Ron Rae, M.D., member of Physicians for a Violence-free Society, testified before the Council about the magnitude and frequency of domestic violence. According to his testimony, each year approximately 2,000 women abused by their partners will die from the abuse; about 28 percent of women seen in ambulatory care clinics have been battered at some time in their lives; and 20 to 25 percent of pregnant women seeking prenatal care have been in a battering relationship. Beyond the damage to the women who are assaulted and terrorized, domestic violence also victimizes the children who witness it daily, transforming the notion of the safety of home into a virtual nightmare. The emotional trauma and pain suffered by these children often results in somatic complaints, psychological disorders, school failure and a propensity to resort to violence themselves as a primary conflict resolution strategy. In addition, their notions of love, relationship and marriage are skewed, often resulting in a destructive cycle of violence that continues in their own lives, as illustrated by the violent pattern emerging in teen dating.

Youth and Violence 
Young people are disproportionately represented among perpetrators and victims of violent acts. Arrest rates in the United States for homicide, rape, robbery and aggravated assault are highest among adolescents and young adults. During the 1980s, more than 48,000 persons were murdered by youths between the ages of 12 and 24. Homicide rates among American males ages 15 to 24 are significantly greater than in males of similar age in other industrialized countries. The below listed figures compare homicide rates among 23 countries. The data show that the rates in the United States are over eight and a half times greater than for those in the next highest country, Italy. American youth are also disproportionately victims of firearm deaths. Data from the National Center for Injury and Prevention Control show that unintentional and intentional firearm injuries are the primary leading causes of death for youth ages 10 to 24. For people in higher age groups, firearm injuries as a cause of death drops to the fifth rank or above.

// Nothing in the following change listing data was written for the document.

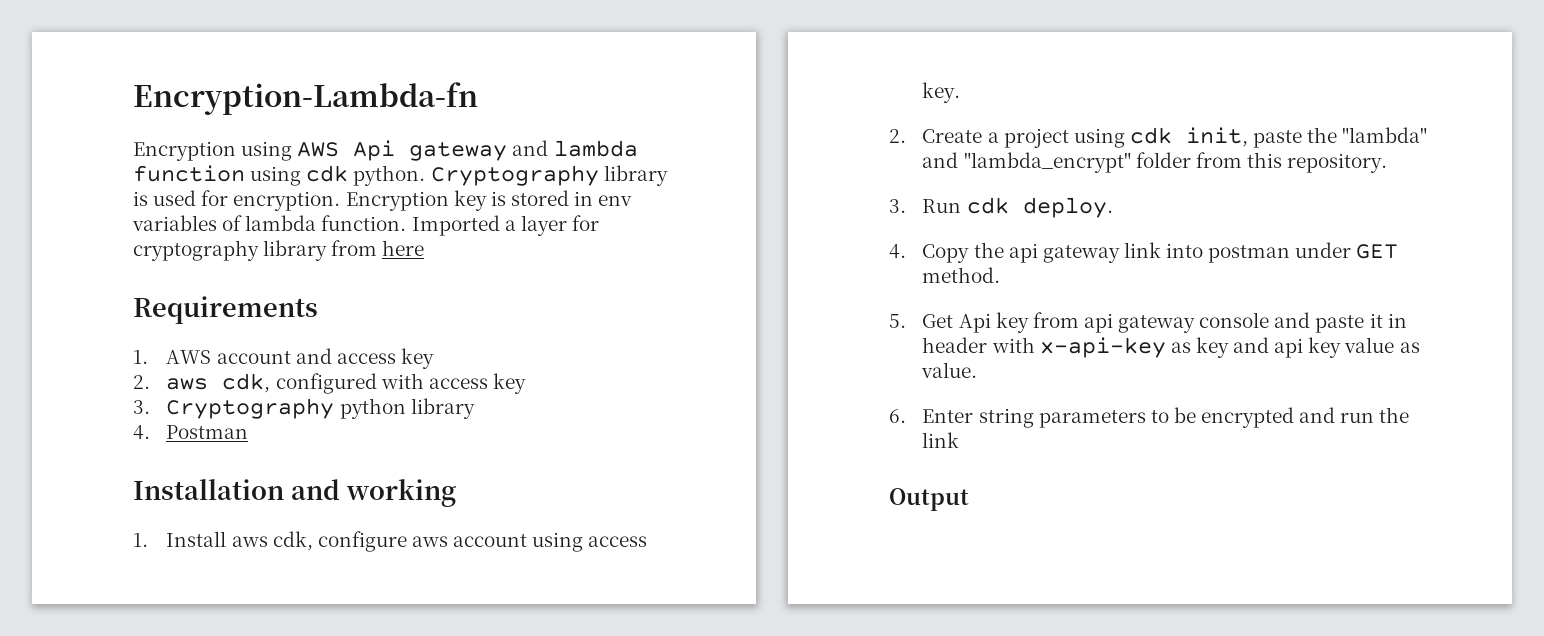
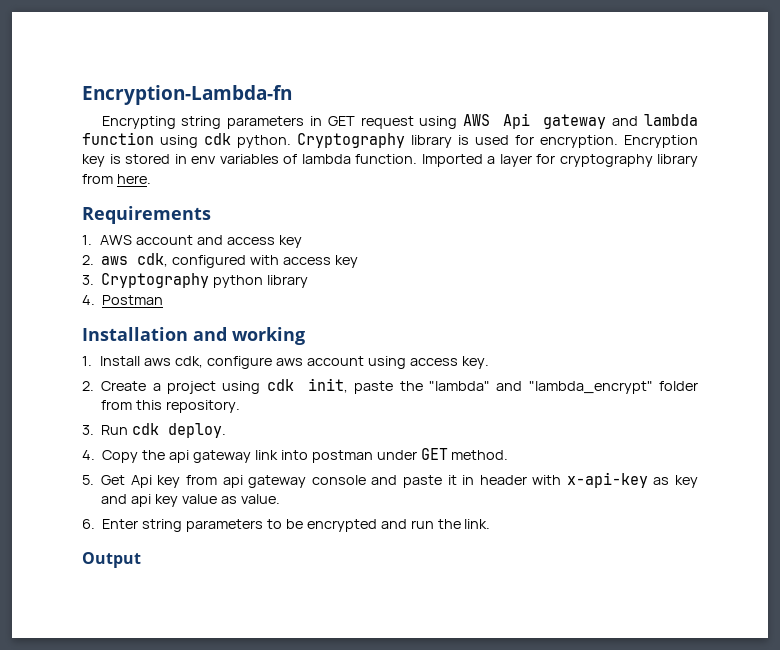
- Encryption using AWS Api gateway and lambda function using cdk python.
+ Encrypting string parameters in GET request using AWS Api gateway and lambda function using cdk python.
- Imported a layer for cryptography library from here
+ Imported a layer for cryptography library from here.
- 6. Enter string parameters to be encrypted and run the link
+ 6. Enter string parameters to be encrypted and run the link.

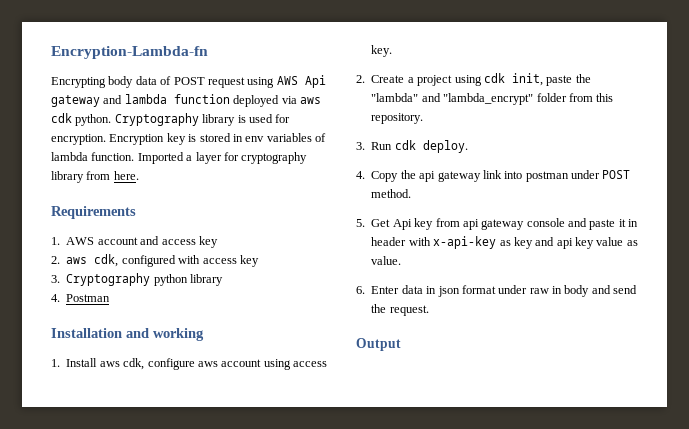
- Encrypting string parameters in GET request using AWS Api gateway and lambda function using cdk python.
+ Encrypting body data of POST request using AWS Api gateway and lambda function deployed via aws cdk python.
- 4. Copy the api gateway link into postman under GET method.
+ 4. Copy the api gateway link into postman under POST method.
- 6. Enter string parameters to be encrypted and run the link.
+ 6. Enter data in json format under raw in body and send the request.

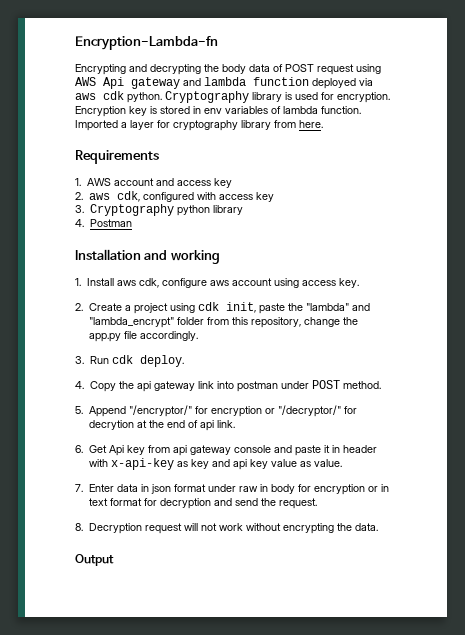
- Encrypting body data of POST request using AWS Api gateway and lambda function deployed via aws cdk python.
+ Encrypting and decrypting the body data of POST request using AWS Api gateway and lambda function deployed via aws cdk python.
- 2. Create a project using cdk init, paste the "lambda" and "lambda_encrypt" folder from this repository.
+ 2. Create a project using cdk init, paste the "lambda" and "lambda_encrypt" folder from this repository, change the app.py file accordingly.
- 5. Get Api key from api gateway console and paste it in header with x-api-key as key and api key value as value.
+ 5. Append "/encryptor/" for encryption or "/decryptor/" for decrytion at the end of api link.
+ 6. Get Api key from api gateway console and paste it in header with x-api-key as key and api key value as value.
- 6. Enter data in json format under raw in body and send the request.
+ 7. Enter data in json format under raw in body for encryption or in text format for decryption and send the request.
+ 8. Decryption request will not work without encrypting the data.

International Comparisons of Homicide Rates 
Males, 15-24 years of age
1988 - 1991
Homicides per 100,000 population

United States-----------------------------------------37.2 
Italy---------------4.3
New Zealand-----4.2
Israel--------------3.7
Australia----------3.6
Finland------------3.3
Scotland-----------3.1
Portugal-----------2.3
Poland-------------2.0
Ireland-------------1.8
Austria-------------1.6
Spain---------------1.5
Sweden------------1.5
Norway------------1.5
Netherlands-------1.3
Denmark-----------1.3
Greece-------------1.3
Switzerland--------1.2
Germany-----------1.1
France--------------0.9
Canada-------------0.9
England/Wales----0.6
Japan---------------0.5

Sources: National Center for Health Statistics, Vital Statistics, 1991; 
World Statistics Annuals, 1991 and 1992, Geneva: World Health Organization

Frequently, youth are personally subjected to emotional, physical and sexual abuse from family members, or they witness others in their family being abused. The data show that children who suffer from family violence commonly run away, exposing themselves to even greater violence and abuse in the streets of urban areas. Open to the dangers of drugs, gangs, sexual exploitation and economic deprivation, these children are at the greatest risk of continuing the cycle as perpetrators or victims of violence. One research study found that young people who have been abused or neglected are 38 percent more likely to be arrested for a violent crime by the time they are adults than those who have not been mistreated.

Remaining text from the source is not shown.